Polda Gorontalo Gandeng UNG Kaji Polemik Pertambangan Batu Hitam

×

Polda Gorontalo Gandeng UNG Kaji Polemik Pertambangan Batu Hitam

Sebarkan artikel ini
Polemik Batu Hitam
Rektor Universitas Negeri Gorontalo Dr. Ir. Eduart Wolok, ST., MT bersama Kapolda Gorontalo Irjen Helmy Santika.

Dulohupa.id – Kepolisian Daerah (Polda) Gorontalo menggandeng Universitas Negeri Gorontalo (UNG) untuk mengkaji polemik pertambangan batu hitam.

Selain memiliki potensi ekonomi, kehadiran tambang batu hitam di Gorontalo mendatangkan masalah yang tak berkesudahan, khususnya mengenai isu lingkungan.

Kapolda Gorontalo Helmy Santika, SH, SIK, M.Si mengatakan bahwa Provinsi Gorontalo memiliki hutan konservasi yang sangat luas yang harus dijaga untuk kebaikan masyarakat Gorontalo.

“Pada kesempatan ini tadi, saya dengan pak Rektor sudah berdiskusi bahwa kedepan, kalangan akademisi mengapa tidak kita libatkan juga untuk membantu mencari solusi khususnya dalam aspek regulasi sehingga batu hitam kedepan bisa dimanfaatkan secara lebih benar, orang yang melakukannya benar, dan cara melakukannya juga benar,” ucap Irjen Helmy, Senin, 2 Januari 2023

Ia menilai dengan ditemukannya solusi penambangan batu hitam, maka lingkungan hidup akan tetap terjaga, ekonomi di Kabupaten Bone Bolango bisa maju, dan ekonomi Provinsi Gorontalo juga bisa maju.

Sementara Rektor Universitas Negeri Gorontalo Dr. Ir.

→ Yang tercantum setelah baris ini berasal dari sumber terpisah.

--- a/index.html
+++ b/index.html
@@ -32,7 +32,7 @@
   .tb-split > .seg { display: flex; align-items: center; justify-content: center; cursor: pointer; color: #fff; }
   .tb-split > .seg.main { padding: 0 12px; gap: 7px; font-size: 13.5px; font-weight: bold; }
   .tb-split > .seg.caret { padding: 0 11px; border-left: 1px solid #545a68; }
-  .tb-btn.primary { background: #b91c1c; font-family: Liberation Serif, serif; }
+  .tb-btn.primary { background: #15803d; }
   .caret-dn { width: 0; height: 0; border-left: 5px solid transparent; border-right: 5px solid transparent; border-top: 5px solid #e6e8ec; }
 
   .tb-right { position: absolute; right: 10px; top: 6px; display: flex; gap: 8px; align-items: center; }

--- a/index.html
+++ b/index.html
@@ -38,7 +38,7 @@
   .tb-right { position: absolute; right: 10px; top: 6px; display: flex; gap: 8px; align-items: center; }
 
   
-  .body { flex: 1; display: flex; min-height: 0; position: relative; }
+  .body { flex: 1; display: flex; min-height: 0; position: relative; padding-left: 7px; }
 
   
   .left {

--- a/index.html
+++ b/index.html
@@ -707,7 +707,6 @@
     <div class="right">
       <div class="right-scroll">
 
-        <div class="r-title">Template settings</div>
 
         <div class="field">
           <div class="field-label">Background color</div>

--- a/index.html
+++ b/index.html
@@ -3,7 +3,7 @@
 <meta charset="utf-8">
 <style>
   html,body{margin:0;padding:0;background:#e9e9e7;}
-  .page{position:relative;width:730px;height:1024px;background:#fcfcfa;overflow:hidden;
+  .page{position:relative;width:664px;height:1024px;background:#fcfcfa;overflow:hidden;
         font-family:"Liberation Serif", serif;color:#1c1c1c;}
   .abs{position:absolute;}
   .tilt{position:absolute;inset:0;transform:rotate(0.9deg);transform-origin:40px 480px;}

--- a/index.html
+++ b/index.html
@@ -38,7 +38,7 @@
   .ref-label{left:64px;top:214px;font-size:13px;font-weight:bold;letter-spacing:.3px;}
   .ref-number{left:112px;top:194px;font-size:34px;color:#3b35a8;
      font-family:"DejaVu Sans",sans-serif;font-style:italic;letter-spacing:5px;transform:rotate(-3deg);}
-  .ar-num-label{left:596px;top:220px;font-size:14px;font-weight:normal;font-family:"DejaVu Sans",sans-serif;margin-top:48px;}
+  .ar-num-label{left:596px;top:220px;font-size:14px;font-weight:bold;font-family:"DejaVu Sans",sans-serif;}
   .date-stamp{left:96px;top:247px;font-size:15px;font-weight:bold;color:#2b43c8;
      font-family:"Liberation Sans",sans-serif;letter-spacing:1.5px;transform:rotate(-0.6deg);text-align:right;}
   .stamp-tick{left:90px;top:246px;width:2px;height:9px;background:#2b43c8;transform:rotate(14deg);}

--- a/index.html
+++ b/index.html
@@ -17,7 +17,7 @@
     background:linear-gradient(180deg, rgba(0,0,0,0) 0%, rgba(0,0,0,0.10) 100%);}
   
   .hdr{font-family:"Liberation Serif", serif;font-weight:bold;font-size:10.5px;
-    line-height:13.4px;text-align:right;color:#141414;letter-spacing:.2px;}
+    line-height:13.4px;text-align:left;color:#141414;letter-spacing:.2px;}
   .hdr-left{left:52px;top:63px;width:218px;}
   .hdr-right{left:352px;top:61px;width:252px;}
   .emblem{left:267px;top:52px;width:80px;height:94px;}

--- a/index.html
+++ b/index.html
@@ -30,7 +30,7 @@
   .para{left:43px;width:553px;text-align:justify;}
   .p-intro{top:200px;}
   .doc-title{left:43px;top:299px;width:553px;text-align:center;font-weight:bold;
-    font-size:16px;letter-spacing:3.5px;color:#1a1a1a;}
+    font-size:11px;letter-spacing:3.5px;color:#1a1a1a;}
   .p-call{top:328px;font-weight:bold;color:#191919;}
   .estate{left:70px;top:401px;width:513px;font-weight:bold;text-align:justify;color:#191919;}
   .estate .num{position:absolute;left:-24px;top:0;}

Eduart Wolok, ST., MT. mengatakan bahwa UNG dan Polda Gorontalo tidak hanya memandang batu hitam dari sisi penambangan dan pemanfaatan semata, tetapi justru mengedepankan soal lingkungan.

“Sehingga bagaimana lingkungan tetap terjaga dan sumberdaya yang dianugerahkan dari Tuhan kepada kita bisa bermanfaat dengan sebaik-baiknya,” ujarnya.

Ia mengungkapkan UNG akan membentuk tim khusus yang akan mengkaji terkait polemik batu hitam.

“Tim itu mungkin tidak hanya UNG saja. Bisa saja akan ada tenaga ahli dari mitra perguruan tinggi UNG lainnya agar supaya hasil yang kita telurkan benar-benar sesuai dengan yang diharapkan,” jelasnya.

Senada dengan Kapolda, Eduart menegaskan penambangan batu hitam harus dilakukan oleh orang yang benar, proses yang benar, di tempat yang benar, dan memberikan manfaat yang benar.

“Untuk menuju kesana apabila didahului dengan sebuah kajian akademik terkait itu maka akan jauh lebih baik. Di situlah UNG mengambil peran dan akan berkoordinasi dengan pihak Polda agar supaya apa yang kita inginkan bisa tercapai dan tidak terjadi kerusakan lingkungan,” tegasnya.